Page:Biriukov - Léon Tolstoï, vie et oeuvre 2.djvu/40

Le texte de cette page a été corrigé et est conforme au fac-similé.
28
LÉON TOLSTOÏ

« — Mais qu’ai-je à lui jalouser ? quoi ? parle ! s’écria Tourgueniev.

« — Sans doute, à vrai dire, tu n’as rien à lui envier, ton talent est égal au sien, mais on pourrait penser…

« Tourgueniev rit, et d’un ton de compassion prononça :

« — Tu es un bon observateur, Panaiev, quand il s’agit de la canaille, mais je ne te conseille pas d’exprimer tes observations en dehors de cette sphère.

« Panaiev s’offensa.

« — Je te dis cela pour ton propre bien, dit-il, et il s’en alla.

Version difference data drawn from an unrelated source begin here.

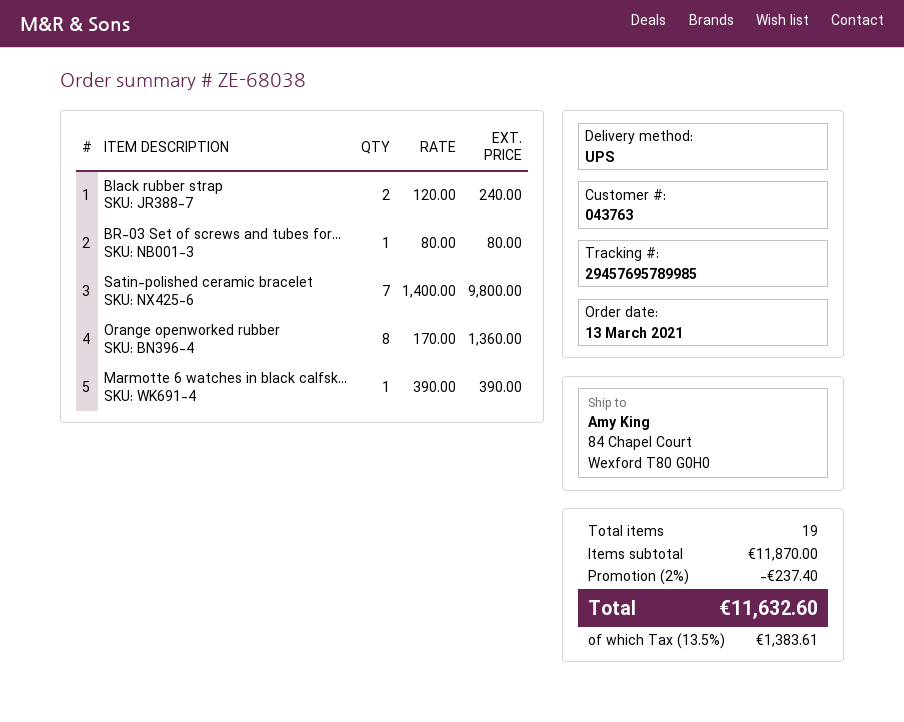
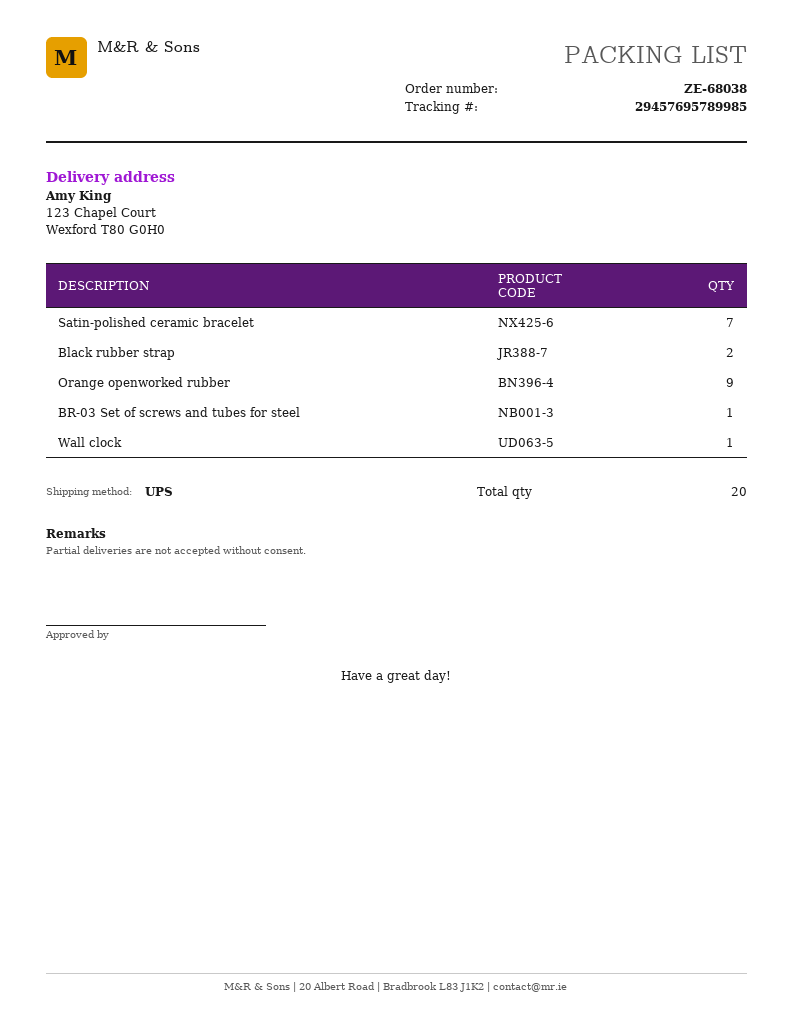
ship to: 84 Chapel Court, Wexford T80 G0H0 -> 123 Chapel Court, Wexford T80 G0H0
Orange openworked rubber: 8 -> 9
Marmotte 6 watches in black calfsk...: 1 -> none
Wall clock: none -> 1
total quantity: 19 -> 20

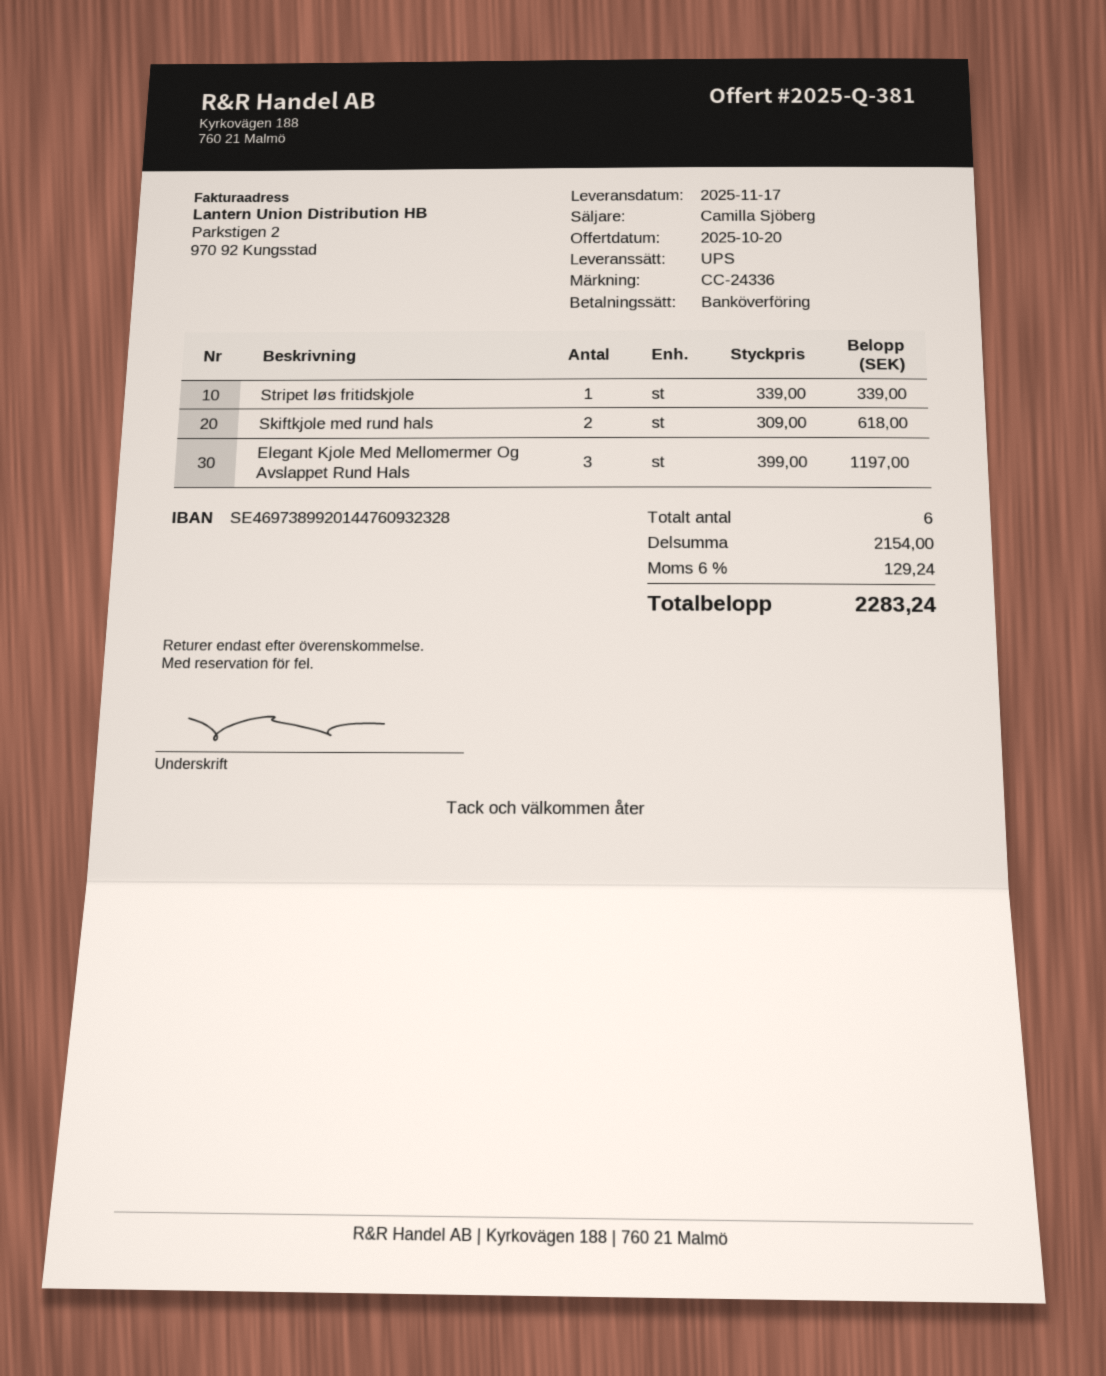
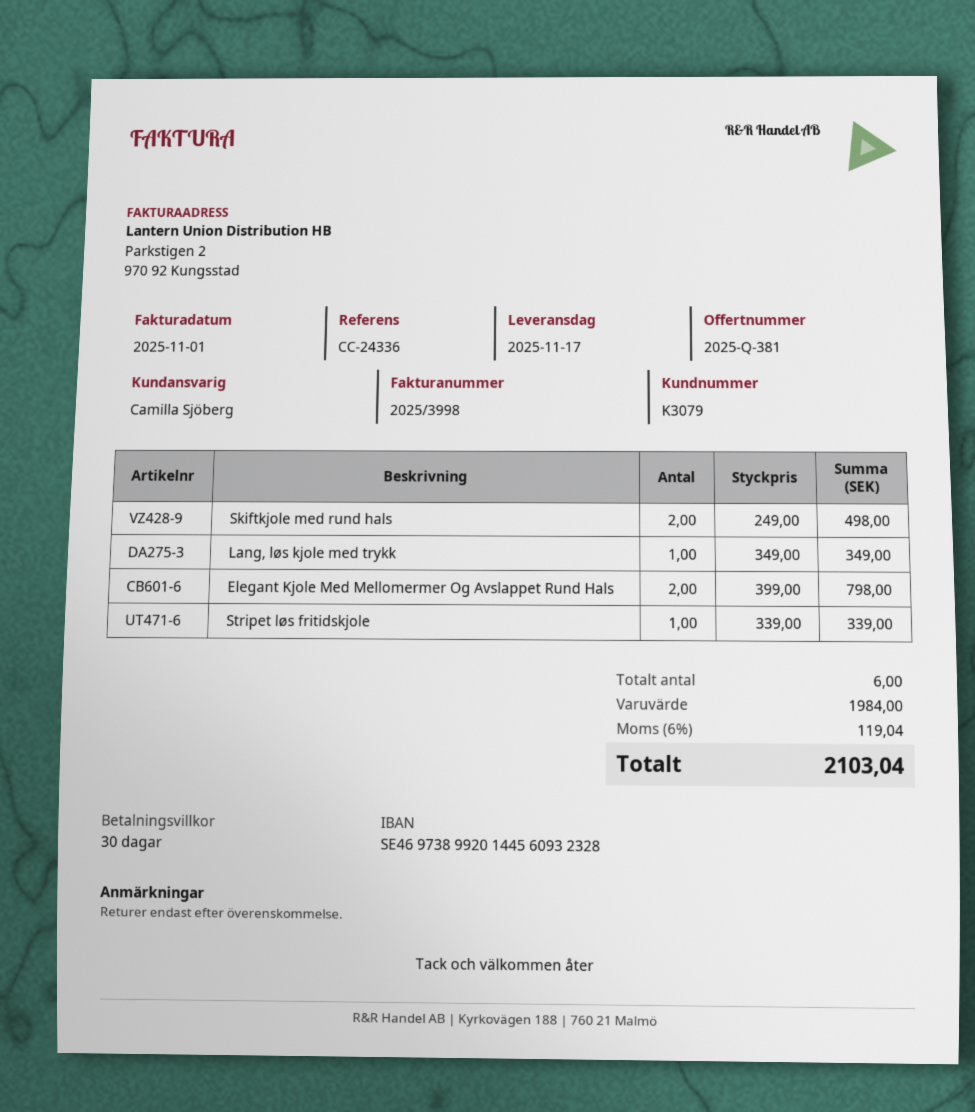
bank account: SE4697389920144760932328 -> SE4697389920144560932328
Skiftkjole med rund hals: 2 x 309.00 = 618.00 -> 2 x 249.00 = 498.00
Elegant Kjole Med Mellomermer Og Avslappet Rund Hals: 3 x 399.00 = 1197.00 -> 2 x 399.00 = 798.00
Lang, løs kjole med trykk: none -> 1 x 349.00 = 349.00
subtotal: 2154.00 -> 1984.00
tax: 6% = 129.24 -> 6% = 119.04
total: 2283.24 -> 2103.04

« Tourgueniev continua d’être fâché, et il disait avec dépit :

« — C’est à Panaiev seul que pouvait venir l’idée stupide que je suis jaloux de Tolstoï. Peut-être parce qu’il est comte ?

« Tout ce temps, Nekrassov parlait très peu ; il souffrait de la gorge ; il se contentait d’observer Tourgueniev :

« — Mais laisse les discussions sur ce que Panaiev a voulu dire ; est-ce qu’en effet on peut te soupçonner d’une telle absurdité[1] ? »

Tourgueniev, nature honnête, franche, plusieurs fois déclara publiquement son admiration pour le talent de Tolstoï, et dans la conversation avec un éditeur français il employa même l’expression de

  1. Souvenirs de Mme Golovatchov-Panaiev, p. 279.